§ **Task item**:
Copy each line of the entries that includes the word "mobiles".

§ **Extracted entries**:
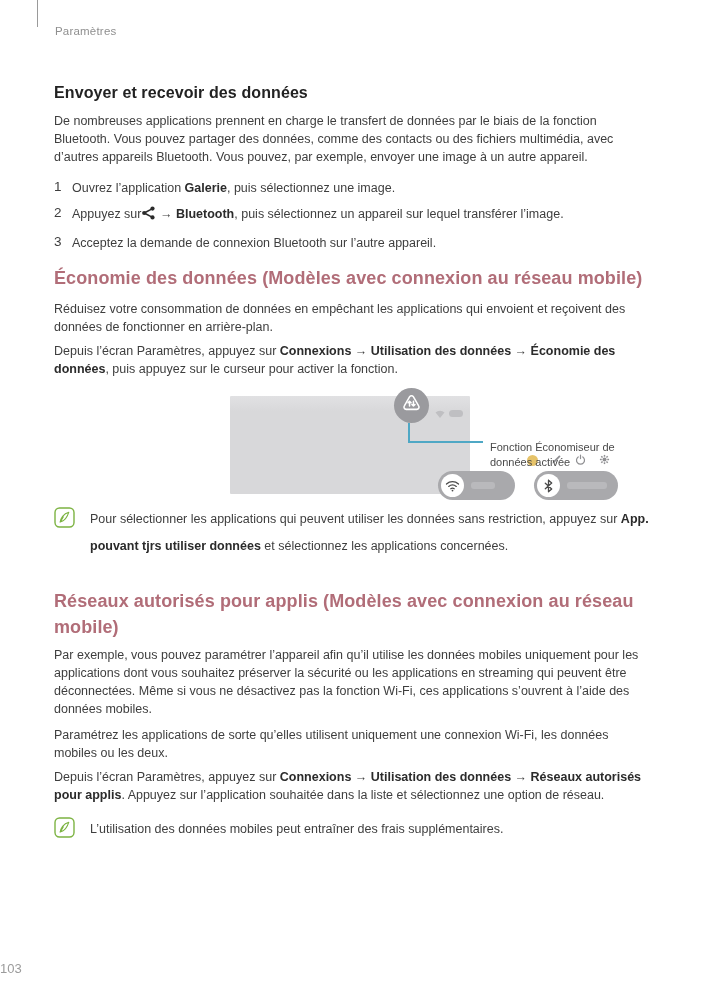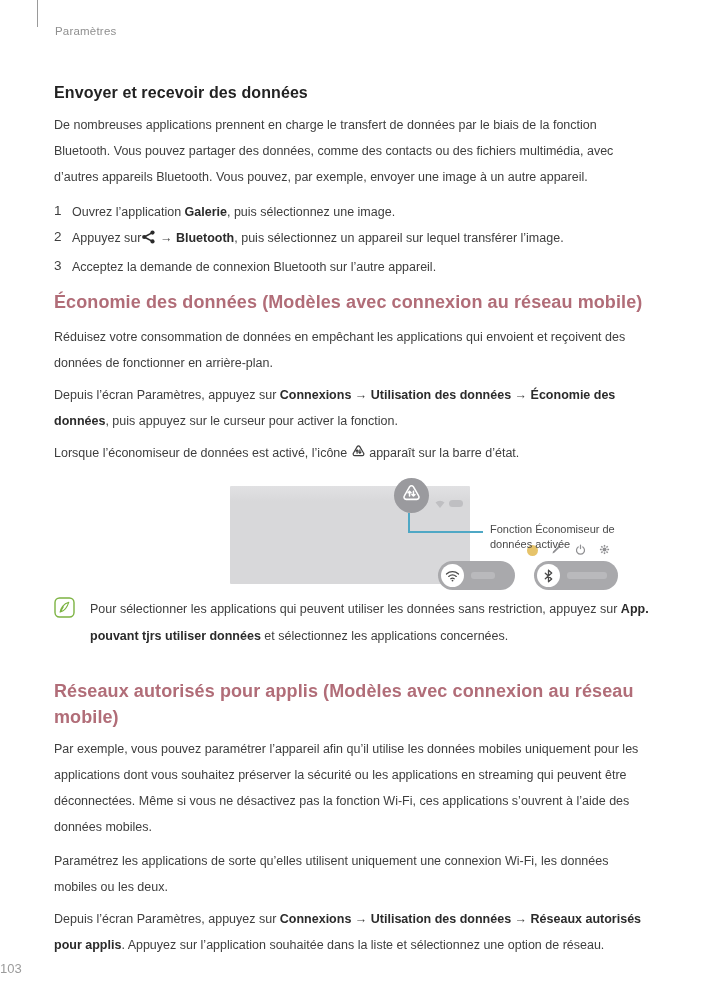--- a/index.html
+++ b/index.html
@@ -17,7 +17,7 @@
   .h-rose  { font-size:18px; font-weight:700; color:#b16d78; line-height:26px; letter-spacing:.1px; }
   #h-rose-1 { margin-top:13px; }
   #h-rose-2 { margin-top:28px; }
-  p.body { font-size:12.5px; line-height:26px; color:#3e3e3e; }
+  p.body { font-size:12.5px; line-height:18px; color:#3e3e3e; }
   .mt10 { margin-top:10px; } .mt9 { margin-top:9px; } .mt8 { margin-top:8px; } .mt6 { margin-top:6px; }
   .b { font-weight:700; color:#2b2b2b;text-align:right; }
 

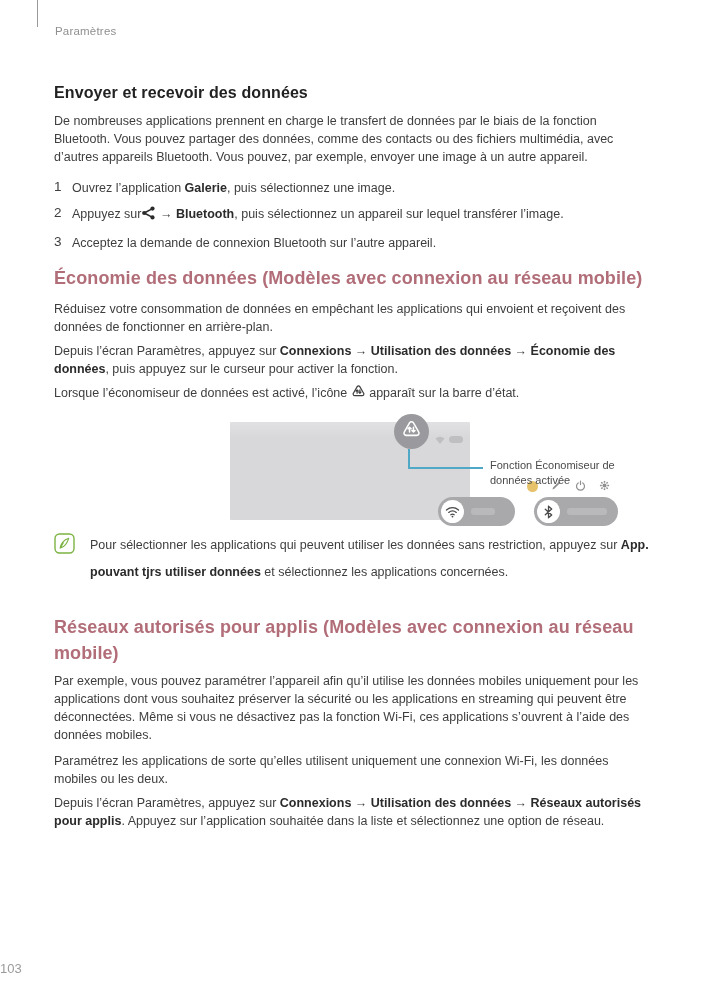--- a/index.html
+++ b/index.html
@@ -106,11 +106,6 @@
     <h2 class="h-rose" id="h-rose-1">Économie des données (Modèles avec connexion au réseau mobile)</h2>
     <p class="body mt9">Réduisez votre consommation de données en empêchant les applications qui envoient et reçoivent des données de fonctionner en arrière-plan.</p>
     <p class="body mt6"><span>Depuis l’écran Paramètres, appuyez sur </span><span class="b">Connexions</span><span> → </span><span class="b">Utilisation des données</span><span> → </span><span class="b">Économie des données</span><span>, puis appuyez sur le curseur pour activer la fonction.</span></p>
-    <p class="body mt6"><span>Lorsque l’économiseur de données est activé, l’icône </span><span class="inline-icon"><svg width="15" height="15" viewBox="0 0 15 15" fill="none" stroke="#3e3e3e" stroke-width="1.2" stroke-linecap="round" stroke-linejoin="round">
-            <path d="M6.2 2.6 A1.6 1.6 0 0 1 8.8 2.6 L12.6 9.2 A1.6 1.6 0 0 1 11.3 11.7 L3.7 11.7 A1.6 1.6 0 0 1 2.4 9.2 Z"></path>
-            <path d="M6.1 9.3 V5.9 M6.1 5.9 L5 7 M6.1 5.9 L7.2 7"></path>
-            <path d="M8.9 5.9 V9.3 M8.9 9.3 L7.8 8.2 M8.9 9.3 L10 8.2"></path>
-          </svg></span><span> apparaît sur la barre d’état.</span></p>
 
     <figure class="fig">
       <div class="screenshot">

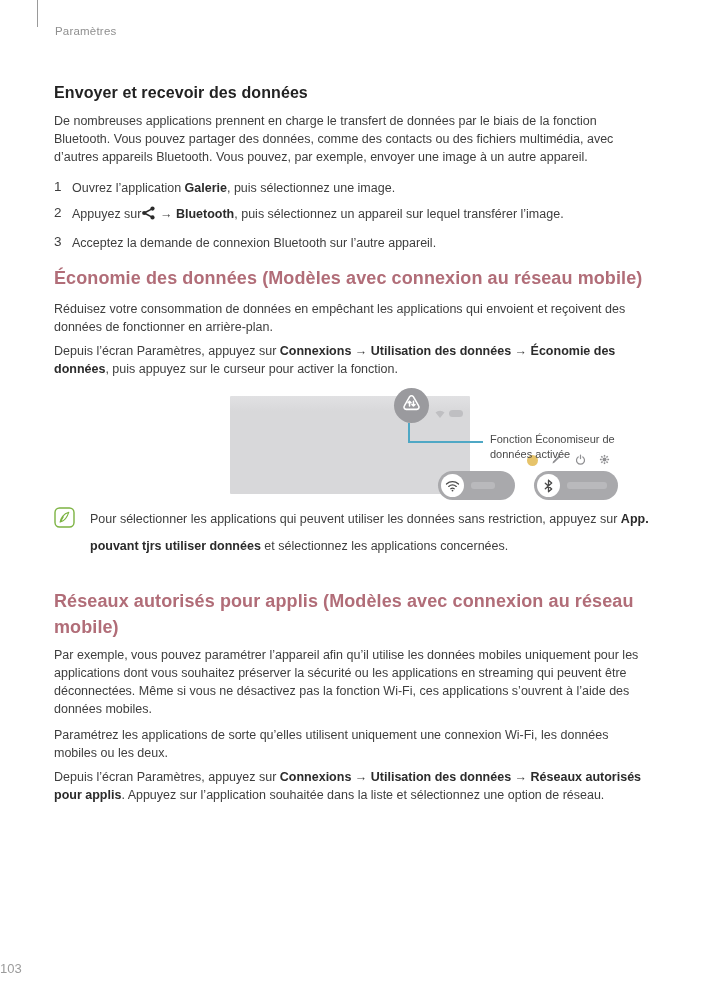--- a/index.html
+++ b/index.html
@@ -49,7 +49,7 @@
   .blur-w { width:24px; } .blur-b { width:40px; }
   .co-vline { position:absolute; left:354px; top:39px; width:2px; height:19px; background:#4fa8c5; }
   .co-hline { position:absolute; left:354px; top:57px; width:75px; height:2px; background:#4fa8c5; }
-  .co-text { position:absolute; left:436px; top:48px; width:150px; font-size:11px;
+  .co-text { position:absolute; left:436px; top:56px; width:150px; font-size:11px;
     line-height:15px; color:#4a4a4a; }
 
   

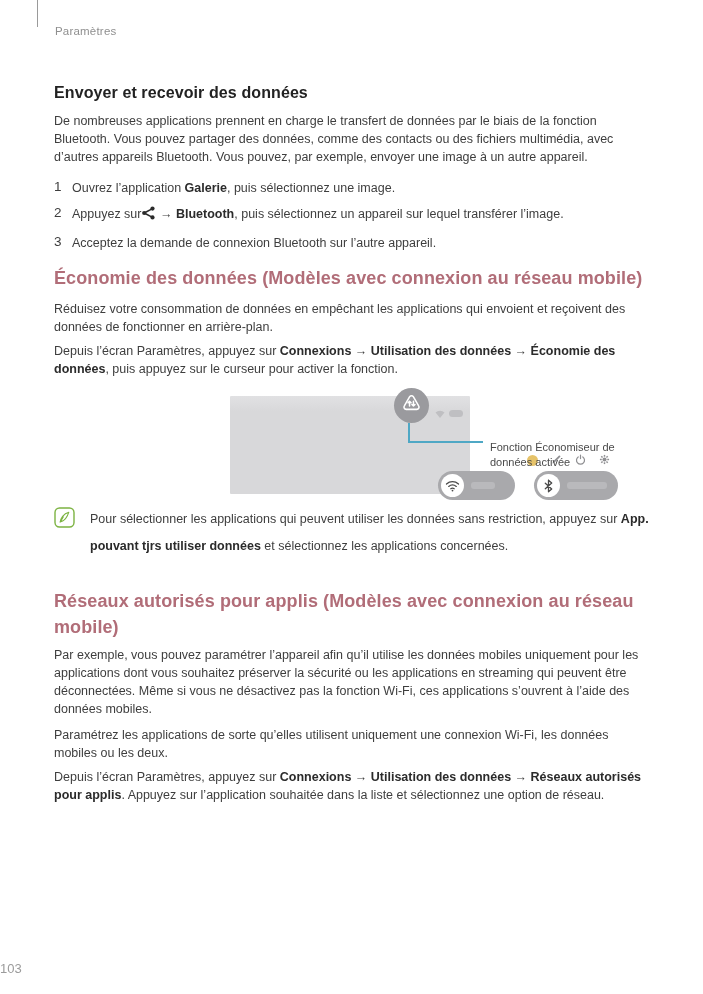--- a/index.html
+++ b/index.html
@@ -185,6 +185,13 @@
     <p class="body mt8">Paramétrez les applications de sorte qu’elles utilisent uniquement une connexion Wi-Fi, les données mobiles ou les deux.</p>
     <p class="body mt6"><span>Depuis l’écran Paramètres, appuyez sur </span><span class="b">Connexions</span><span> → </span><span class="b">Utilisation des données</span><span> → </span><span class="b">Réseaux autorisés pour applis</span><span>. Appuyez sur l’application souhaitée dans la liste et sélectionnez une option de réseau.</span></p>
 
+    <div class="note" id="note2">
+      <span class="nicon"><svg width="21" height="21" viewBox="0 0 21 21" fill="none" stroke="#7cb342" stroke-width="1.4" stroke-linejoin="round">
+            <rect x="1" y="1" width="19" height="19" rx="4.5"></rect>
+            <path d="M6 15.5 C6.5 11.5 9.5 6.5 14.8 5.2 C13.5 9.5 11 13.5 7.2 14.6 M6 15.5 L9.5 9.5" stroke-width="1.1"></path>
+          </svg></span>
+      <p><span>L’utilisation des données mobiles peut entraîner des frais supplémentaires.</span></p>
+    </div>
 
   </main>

§ **Task output**:
     <p class="body mt8">Paramétrez les applications de sorte qu’elles utilisent uniquement une connexion Wi-Fi, les données mobiles ou les deux.</p>
+      <p><span>L’utilisation des données mobiles peut entraîner des frais supplémentaires.</span></p>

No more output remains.